Qual è il ruolo dell’arte, alla fine dei conti? Per chi è fatta? Per amore di essa o per una società più ampia? Così come le risposte a queste domande non dovrebbero essere binarie, allo stesso modo non dovrebbero neanche generare “doppi vincoli”. Anche se noi, in quanto membri del mondo dell’arte, fingiamo collettivamente che non lo siano, lo sono, e molto. È ovvio che qualsiasi forma di esercizio artistico e intellettuale – ricerca, creazione, produzione – comporta dilemmi intrinseci e richieste contrastanti. La chiave è nel modo in cui vengono imposti e in chi (o cosa) impone queste richieste al “soggetto”. La complessità solleva domande e fa spazio a idee e voci autenticamente diverse, ma può anche essere la forma più efficace di comando, in quanto affronta tutti i diversi scenari eliminando quindi critiche e resistenze.

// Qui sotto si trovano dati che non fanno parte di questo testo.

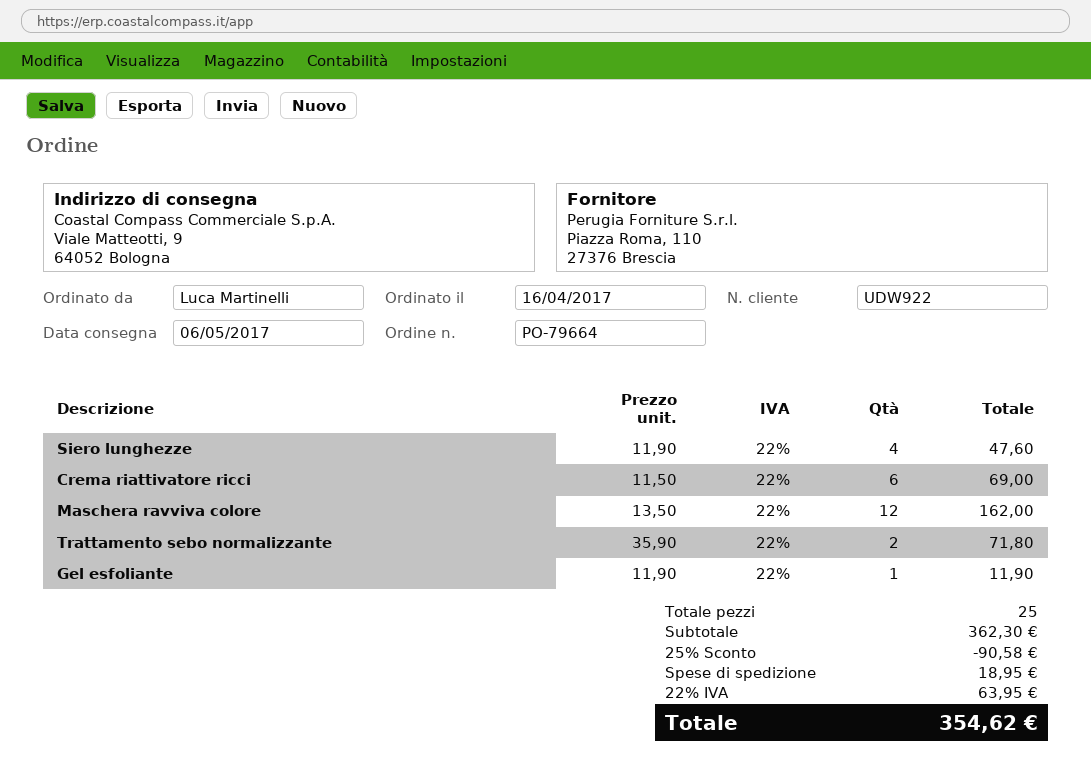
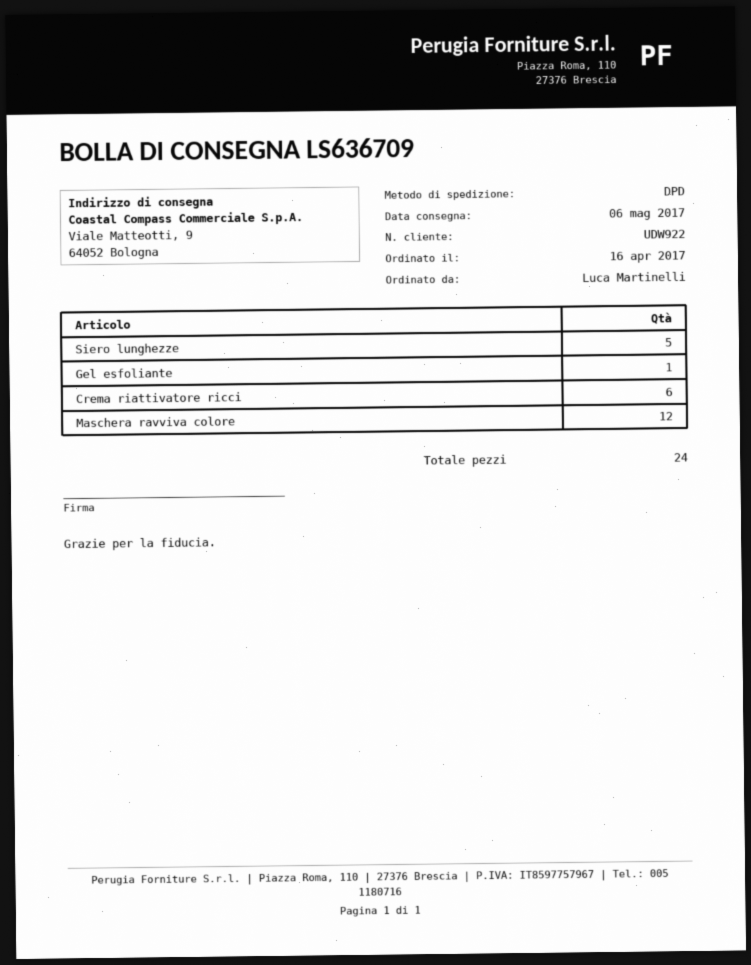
Siero lunghezze: 4 -> 5
Trattamento sebo normalizzante: 2 -> none
total quantity: 25 -> 24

Questa norma può prevedere molte eccezioni, purtroppo sinora troppo poche.
Il momento che ho preferito di questa biennale si è svolto nel padiglione del Canada. L’opera che ho trovato mi ha rincuorata, riportandomi al dibattito su ciò che nella vita ha ancora un vero significato. La prima società di produzione canadese Inuit, fondata da Zacharias Kunuk, Paul Apak Angilirq e Norman Cohn a Igloolik, Nunavut, presenta un film online accessibile anche alle comunità Inuit remote attraverso una rete di server locali. A un certo punto del film un funzionario governativo canadese offre a uno dei personaggi principali, un anziano nella comunità Inuit, la possibilità di avere un reddito mensile a patto di trasferirsi in città. L’anziano Inuit risponde con una domanda: “A cosa servono i soldi?”
Tra cinismo, oscurità egoistica, retorica sterile e soluzioni false questo è il momento per cercare soluzioni diverse. Il prossimo passo dovrebbe essere la fecondazione incrociata. Basta non lasciare che una parte della popolazione faccia il lavoro sporco di salvare il pianeta per tutti.